_Exercise_
What are the lines below, starting at the line containing "font-style: italic ->" and ending at the line containing "none -> <button>Add"? Write them out exactly, ends included, without pictures.

_Data to process_
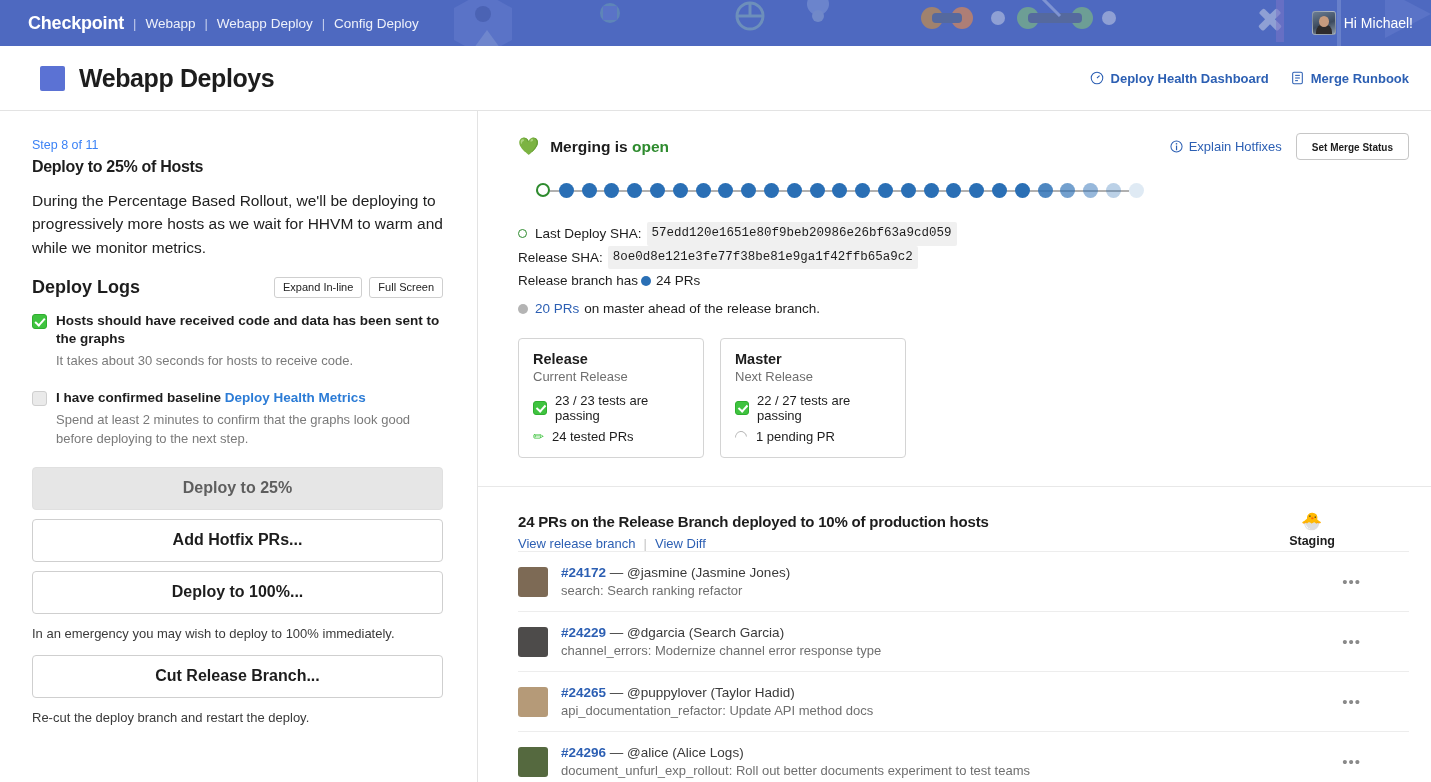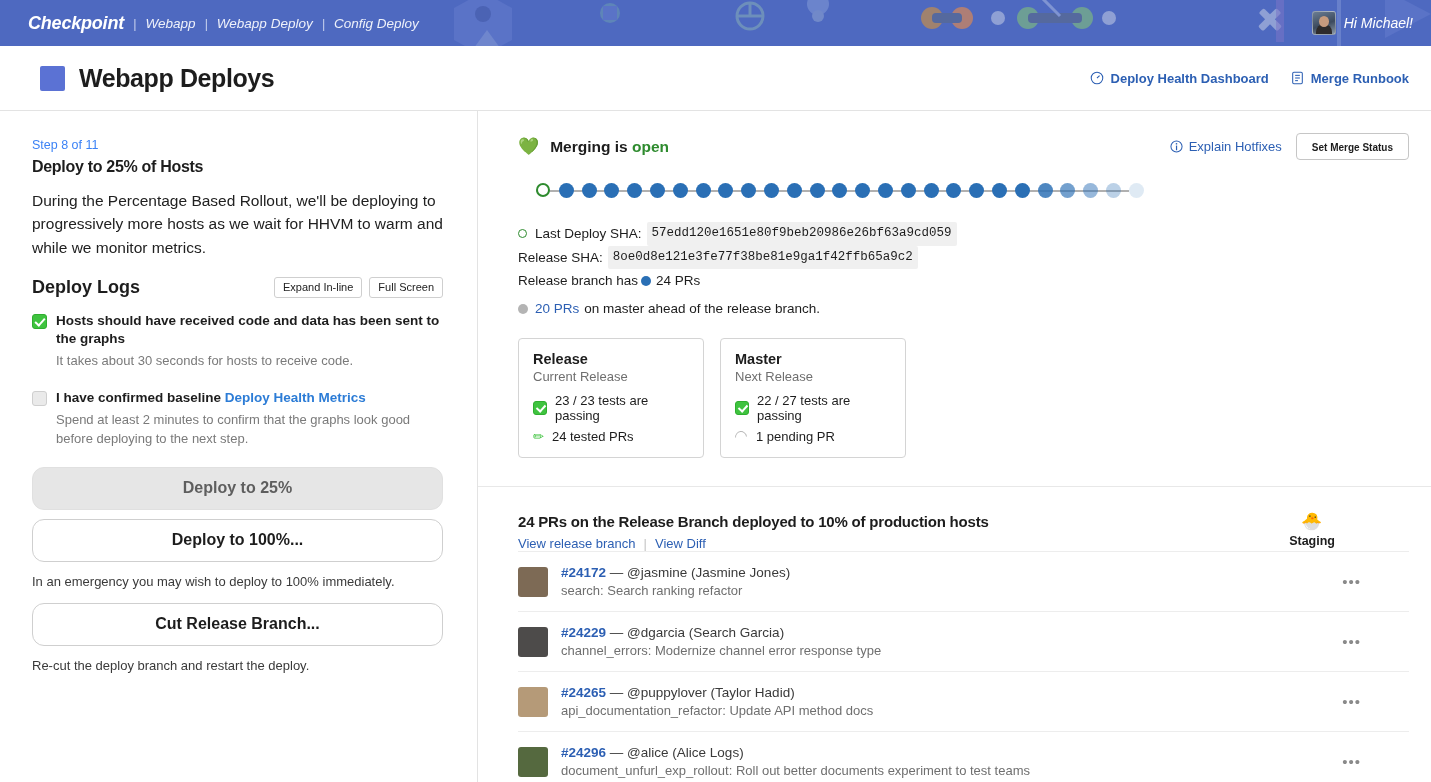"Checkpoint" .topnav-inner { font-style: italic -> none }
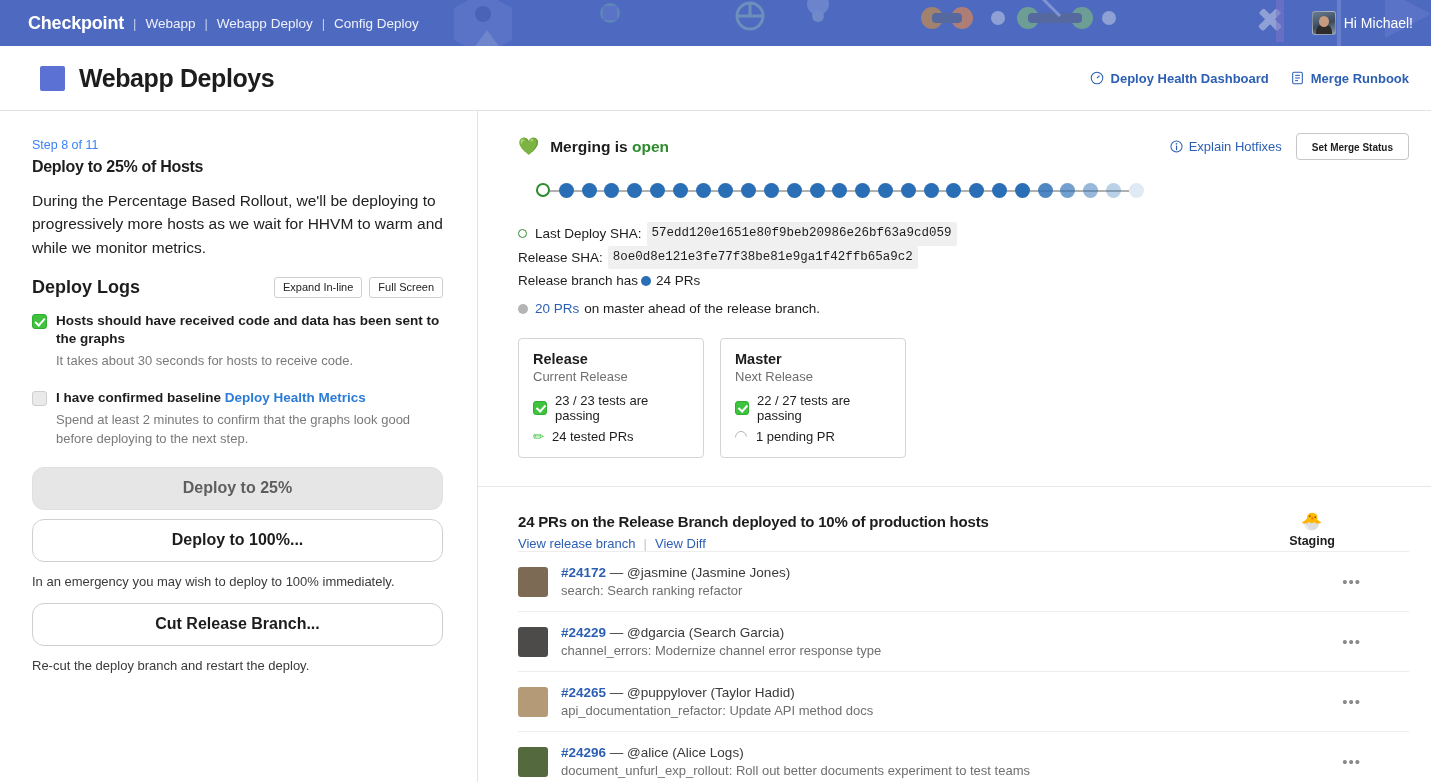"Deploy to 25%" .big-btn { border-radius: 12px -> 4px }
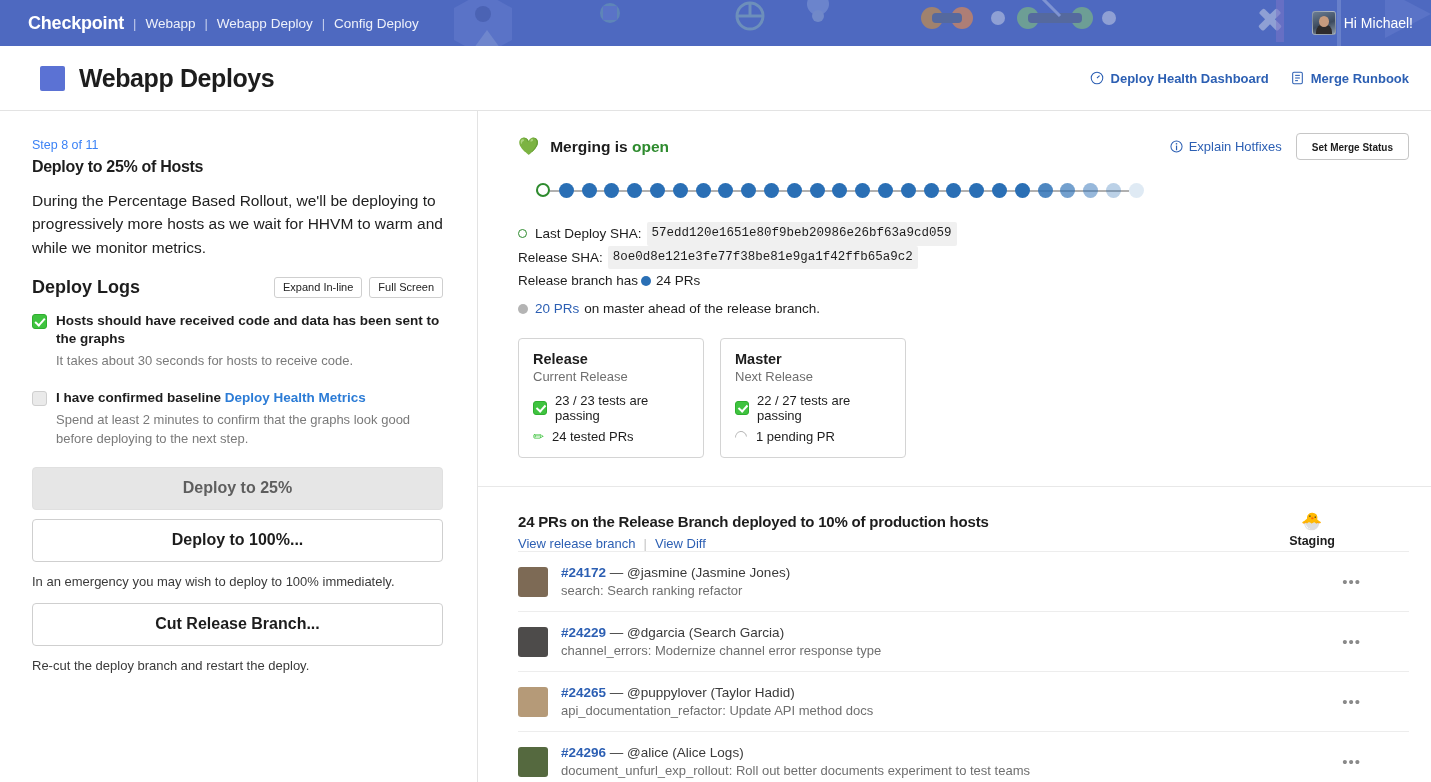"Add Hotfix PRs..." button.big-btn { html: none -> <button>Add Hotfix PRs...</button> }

---

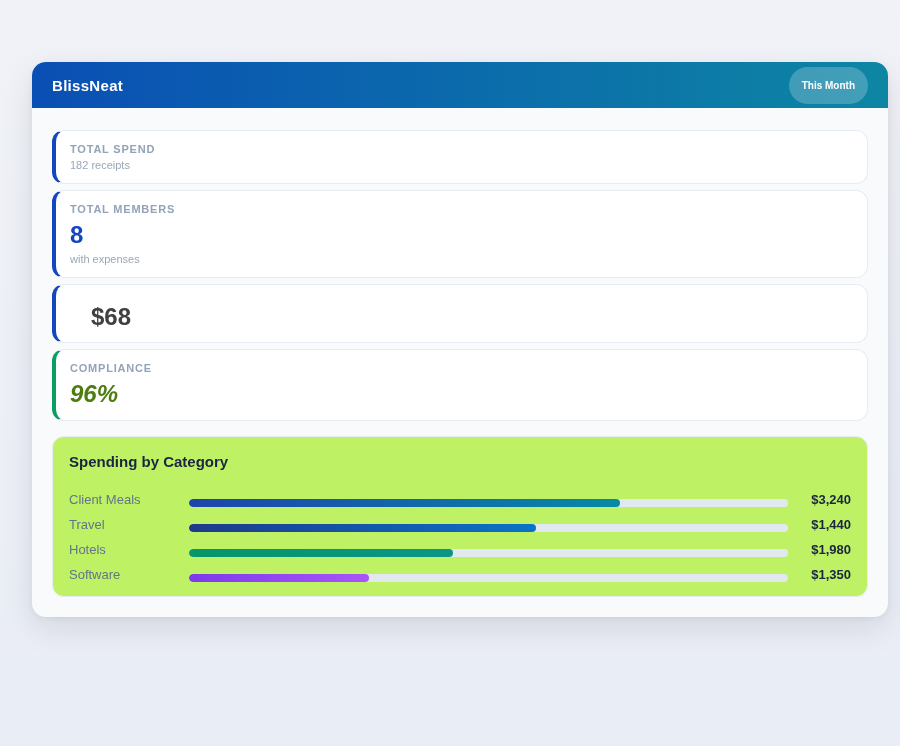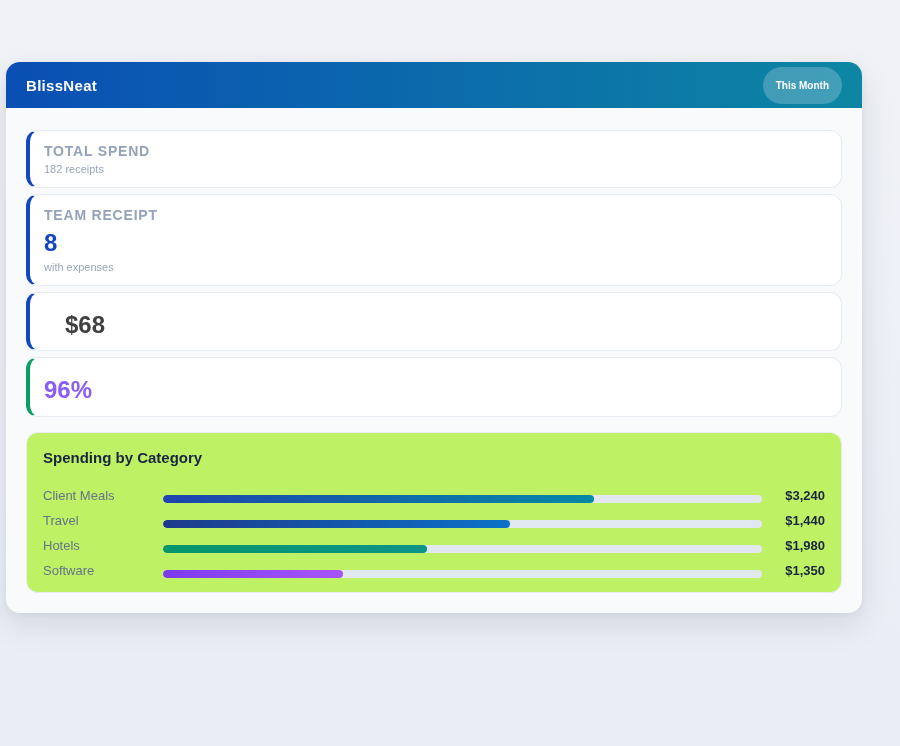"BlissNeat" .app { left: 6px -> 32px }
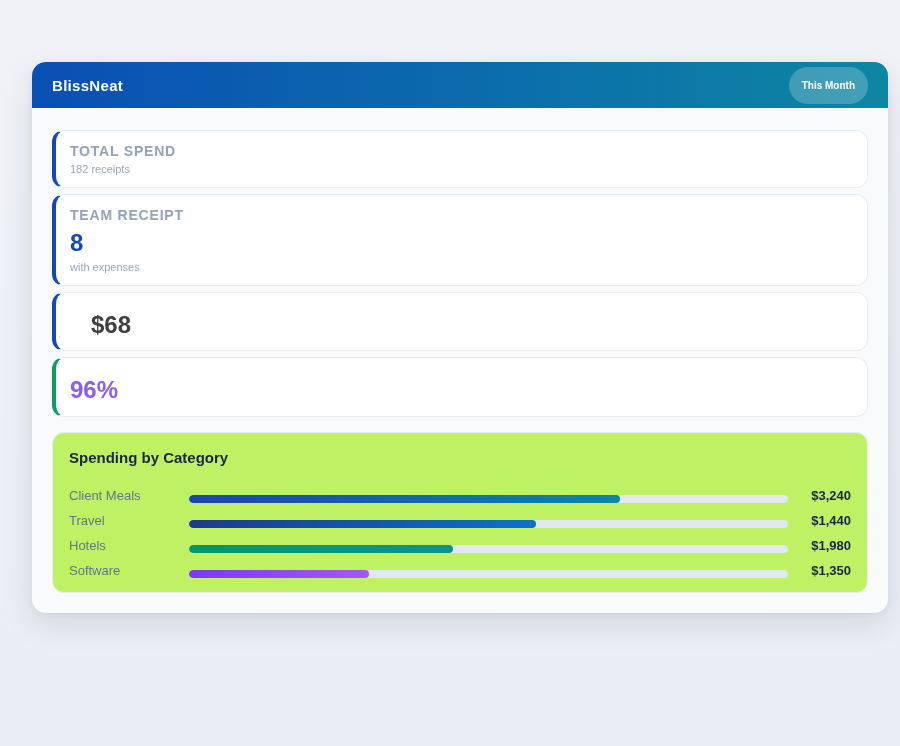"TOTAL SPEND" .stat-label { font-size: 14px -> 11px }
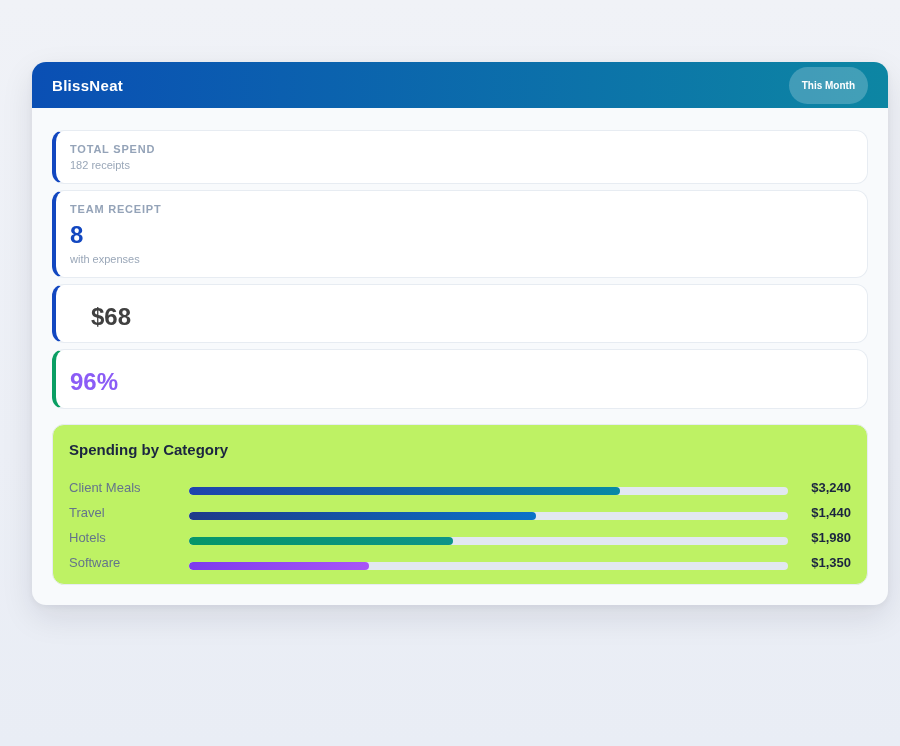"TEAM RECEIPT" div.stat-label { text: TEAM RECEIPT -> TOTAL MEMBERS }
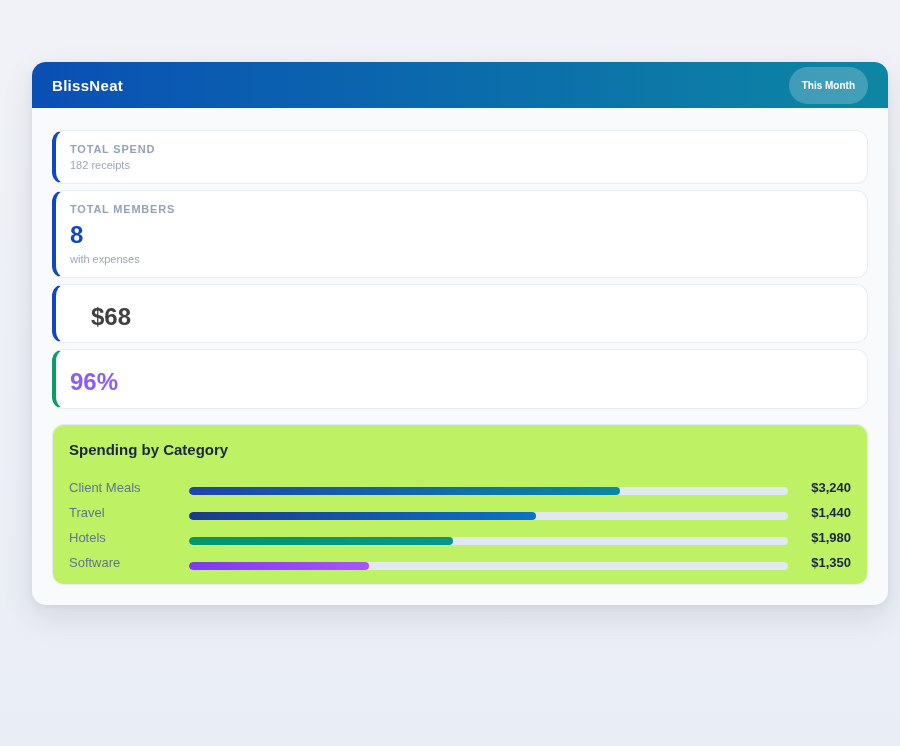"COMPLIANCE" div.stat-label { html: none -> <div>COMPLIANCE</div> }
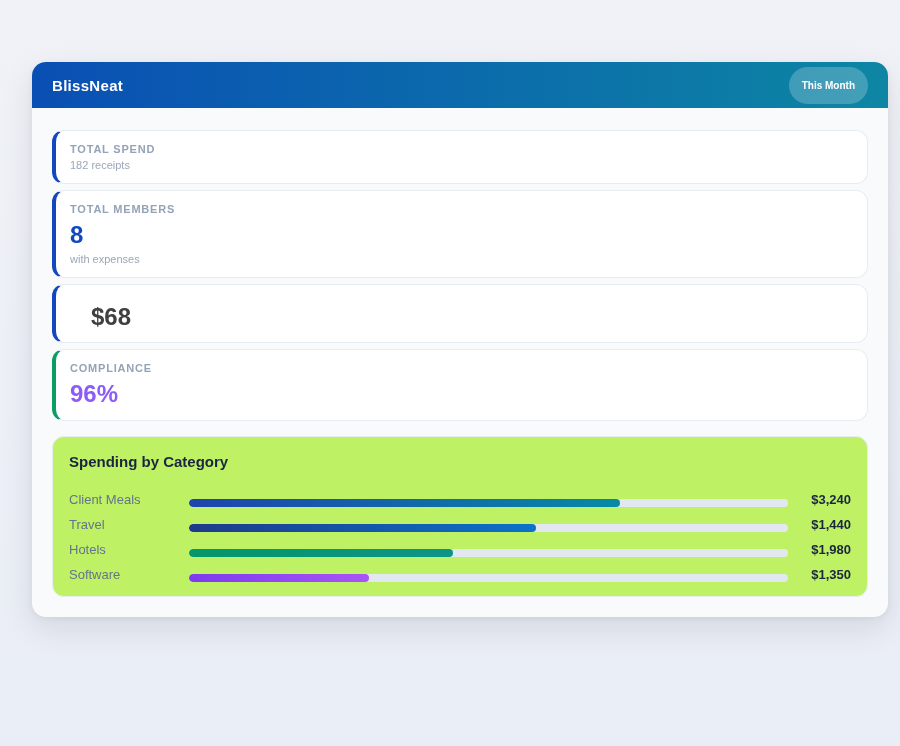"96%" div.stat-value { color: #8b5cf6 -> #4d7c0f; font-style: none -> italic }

_Completed task_
"Checkpoint" .topnav-inner { font-style: italic -> none }
"Deploy to 25%" .big-btn { border-radius: 12px -> 4px }
"Add Hotfix PRs..." button.big-btn { html: none -> <button>Add Hotfix PRs...</button> }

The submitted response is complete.